The pepper is mainly collected by women, and is an important source of income. In the Luang Prabang region, ma khaen is the fifth most important non-timber forest product according to FAO data. For a long time, the bushes were cut down completely to harvest the berries, but nowadays the harvest takes place in a sustainable way, without deforestation.
This mountain pepper is the berry of a wild Szechuan pepper, or actually peppers. The berry comes from the Zanthoxylum rhetsa or the Zanthoxylum limonella. It is famous for its taste palette, not so much for its pungency, as you would expect from a Szechuan pepper.
He has a mildly pungent sharpness and the unmistakable citrus flavour (mandarin) that becomes stronger and sweeter when the pepper is heated. The tree on which this pepper grows is the Indian mountain pepper or in Indian triphal, which grows naturally in an area called the Indamalaya, the ecozone that extends from India to the Indonesian island of Sulawesi, including Vietnam. The tree grows there up to 1,500 metres in humid, dense forests.

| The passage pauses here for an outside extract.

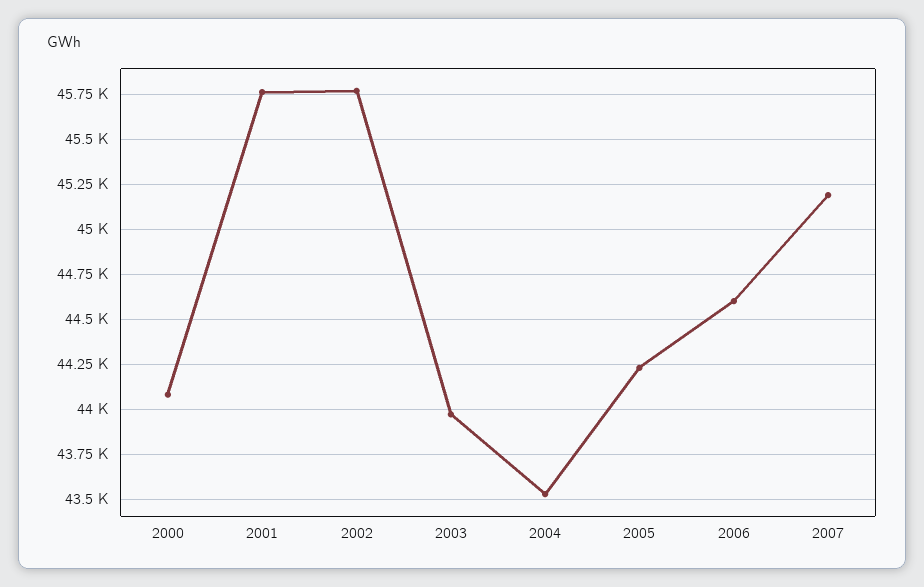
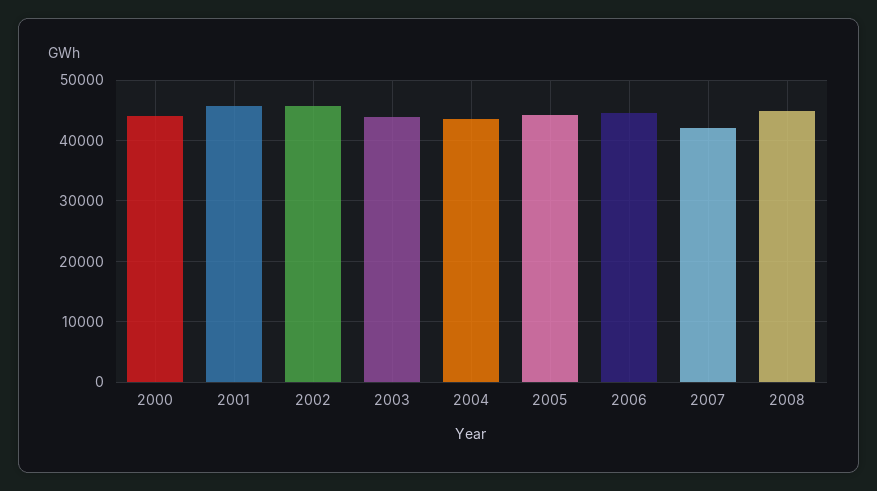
2007: 45200 -> 42000
2008: none -> 45000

The berry is quite small, just like the berry of the andaliman and, just like the andaliman, is harvested by hand. No easy task, because the branches of the Zanthoxylum have venomous thorns. The berries grow in smaller clusters that manifest themselves as 'mini star anise' when dried. Each berry contains one seed.

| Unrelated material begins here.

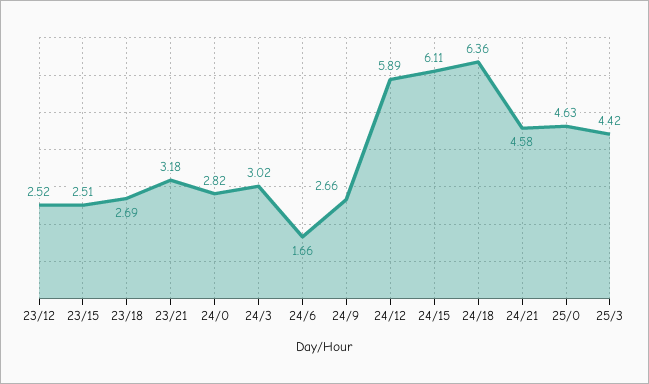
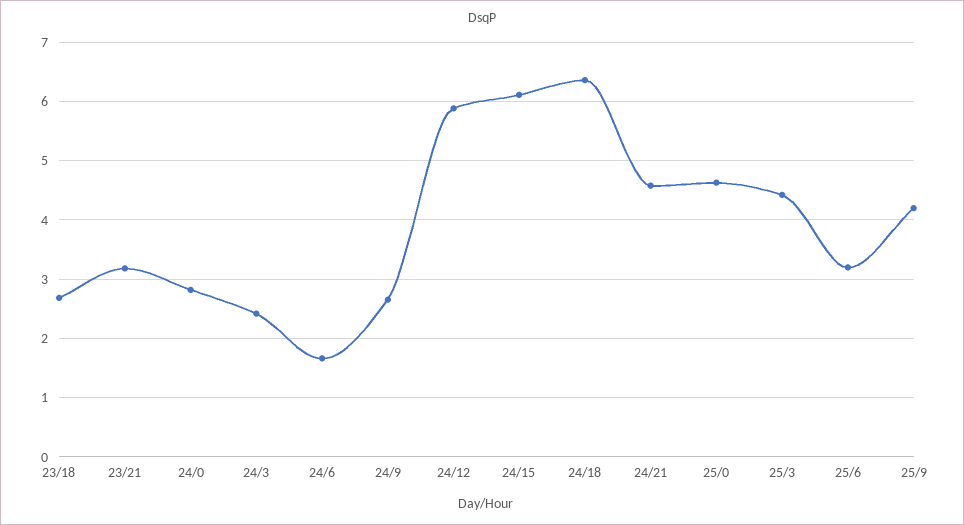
23/12: 2.52 -> none
23/15: 2.51 -> none
24/3: 3.02 -> 2.4
25/6: none -> 3.2
25/9: none -> 4.2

We also have a Vietnamese version of the same plant.
The unique sharpness experience of sanshol
Characteristic of all Zanthoxylum peppers, and therefore also of the Szechuan pepper, is the tingling sensation you experience on the tip of your tongue due to a substance in the pepper called sanshool, named after the Japanese sanshō. The pungency is caused by the amides in the peel of the fruit: α-, β-, γ- and δ-sanshool, α hidroxy sanshool and β-hidroxy sanshool. The numbing effect is mainly caused by γ sanshool and α hidroxy sanshool. The amount of α-hidroxy-sanshool in the berries can amount to (well over) 50 ‰ of the dry weight, of γ sanshool around 5‰.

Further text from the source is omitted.